The definition of intimacy is questionable here, because Akaash went on to do a lot of things he wouldn’t usually prefer talking about. But he doesn’t hold back on the gory details. It was surreal, he says, ‘I felt like I wanted to go on, and on, and I didn’t want to stop.'

And he didn’t. They went at it all over the house, and thrice in the car (including that one blissful time over the sea link). Akaash says they tried positions he hadn’t heard off, and tried sex toys he didn’t know existed. Queer men usually avoid talking about substance abuse, like they avoid complex carbohydrates.

But not Akaash. At the end of his 17-minute monologue, I feel goosebumps on my arm. He says he fell in love that night.

And he’s fallen in love a total of seven times in the last four months. Most users will tell you that this is commonplace – replacing endorphins and oxytocins with mephedrones and Methylenedioxymethamphetamines (popularly known as MDMA or Ecstacy) to stimulate some chemically induced love. ‘It’s so much easier,’ Akaash quips, as we pay the bill.
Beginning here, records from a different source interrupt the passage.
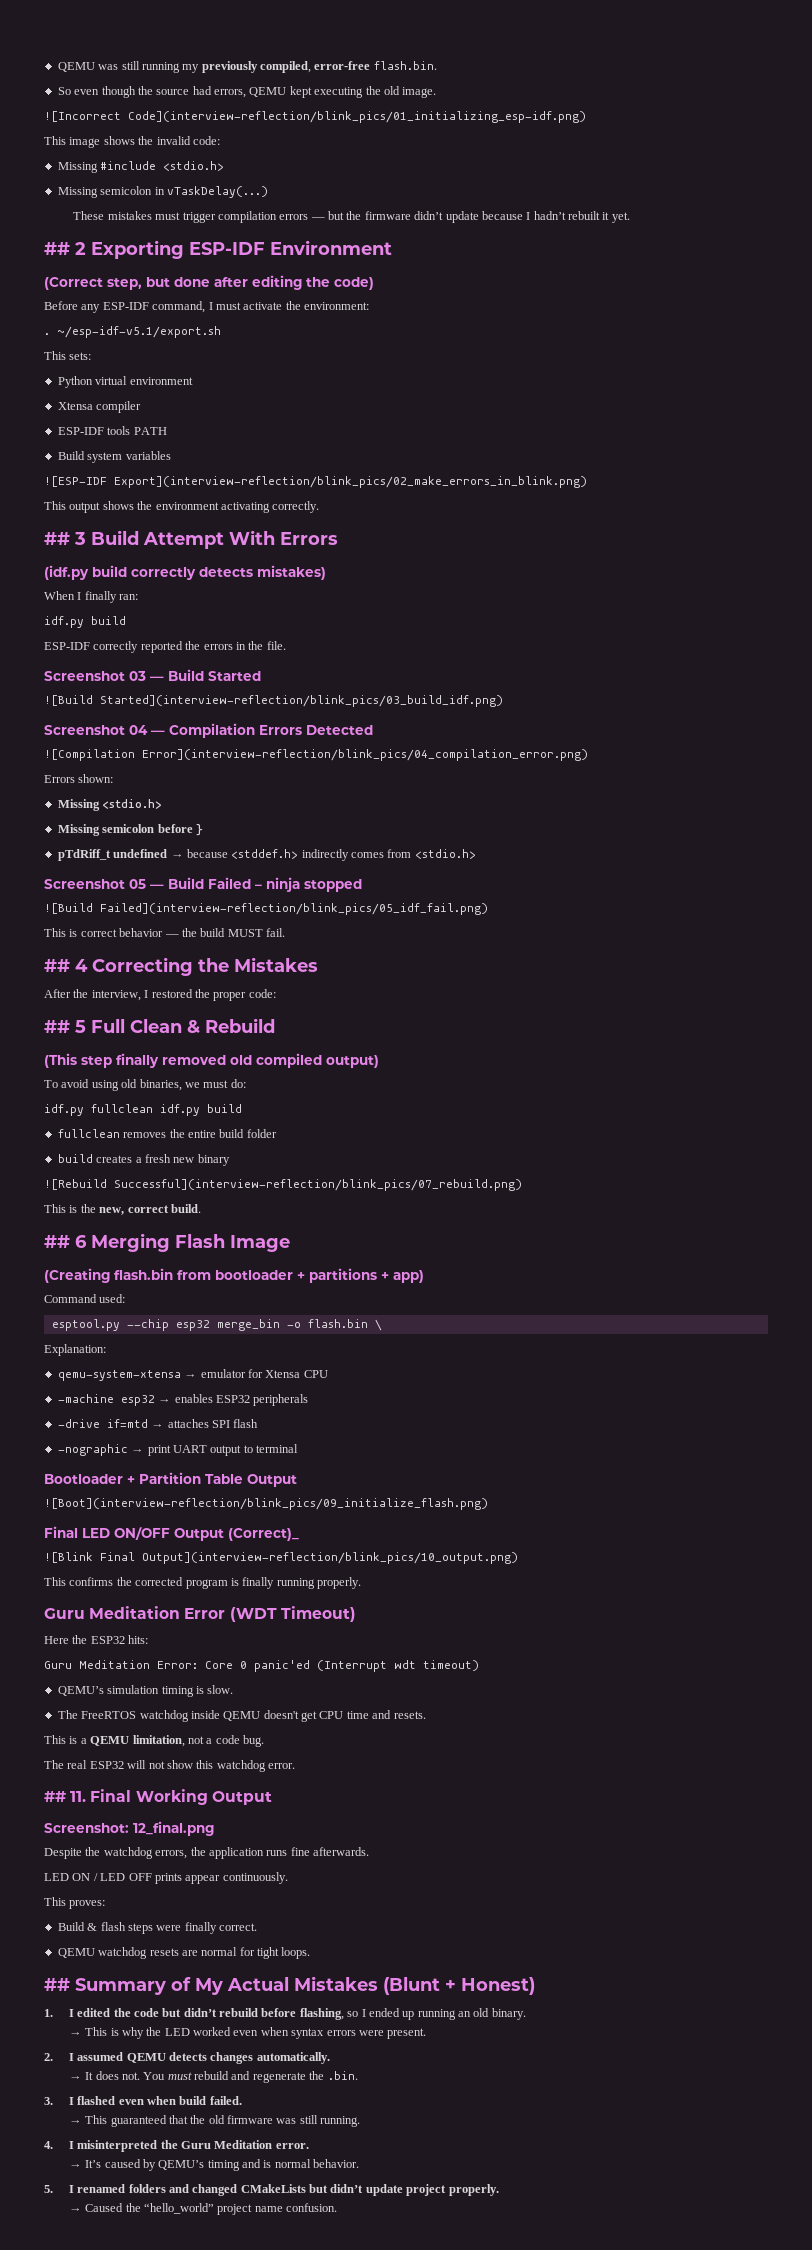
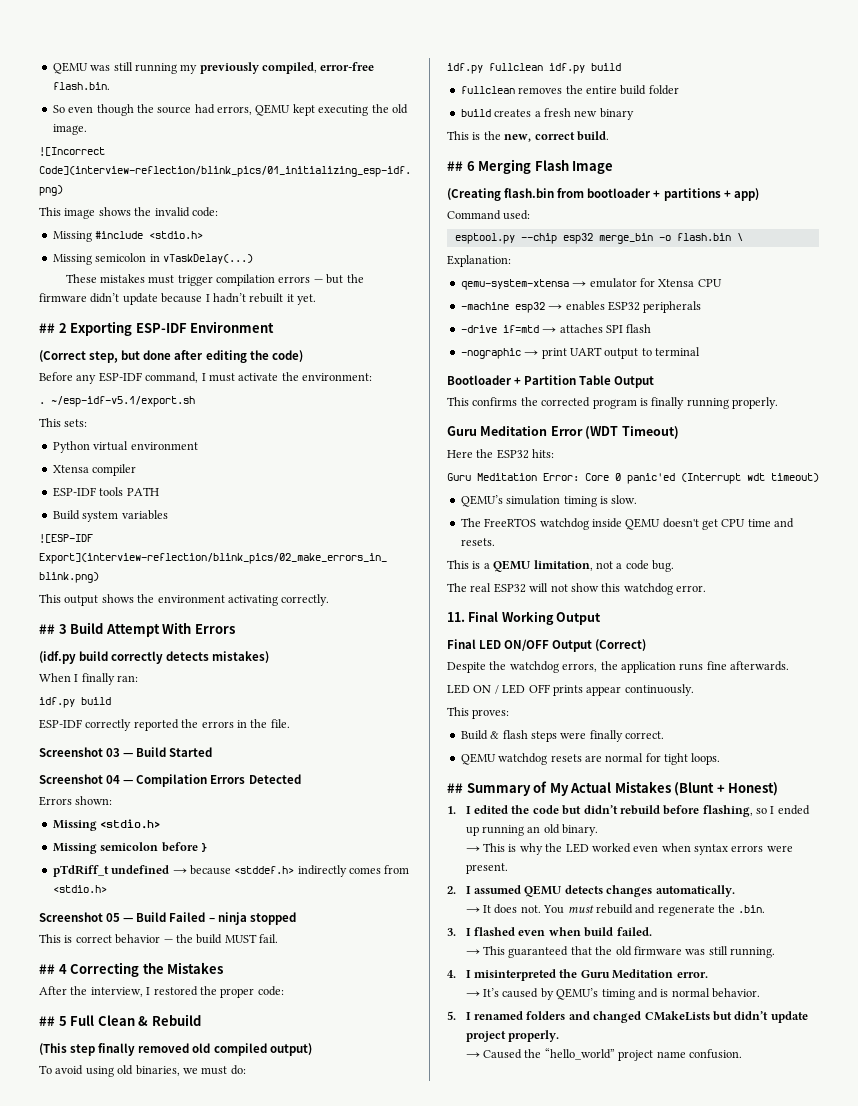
- ![Build Started](interview-reflection/blink_pics/03_build_idf.png)
- ![Compilation Error](interview-reflection/blink_pics/04_compilation_error.png)
- ![Build Failed](interview-reflection/blink_pics/05_idf_fail.png)
- ![Rebuild Successful](interview-reflection/blink_pics/07_rebuild.png)
- ![Boot](interview-reflection/blink_pics/09_initialize_flash.png)
- Final LED ON/OFF Output (Correct)_
- ![Blink Final Output](interview-reflection/blink_pics/10_output.png)
- ## 11. Final Working Output
+ 11. Final Working Output
- Screenshot: 12_final.png
+ Final LED ON/OFF Output (Correct)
So where does that leave the quintessential gay man who doesn’t want to take the shortcut to finding his soul mate? Can we really find love in a dopeless place?

Before you jump down the rabbit hole of PnP (Party and Play), here’s what you need to know:

1. Get your facts right

Most of the stigma attached to chem sex comes from the fear of catching an STD from a frequent user. But newsflash: Drugs don’t lead to STIs or HIV transmissions. Practicing unsafe sex and sharing contaminated needles do.

2. Remember that safety comes first

That’s code for ‘condoms always’. No matter how convincing your partner gets about ‘trust and inhibitions’. No matter how well you know them. No matter how free you feel. No matter how high you are. No matter how low your inhibitions get. No matter how many times people tell you that ‘a condom will just ruin the whole experience, why don’t you believe me?’

3. Know that consent is everything

…And you can leave whenever you feel uncomfortable. No questions asked, no explanations given. Just agreeing to meet someone through an app or stepping into a chem sex party/hang out does not mean you agree to whatever anyone else wants to do. It’s 2019, and consent needs to be handed out over the counter at the local pharmacy — unlike the drugs, in this case.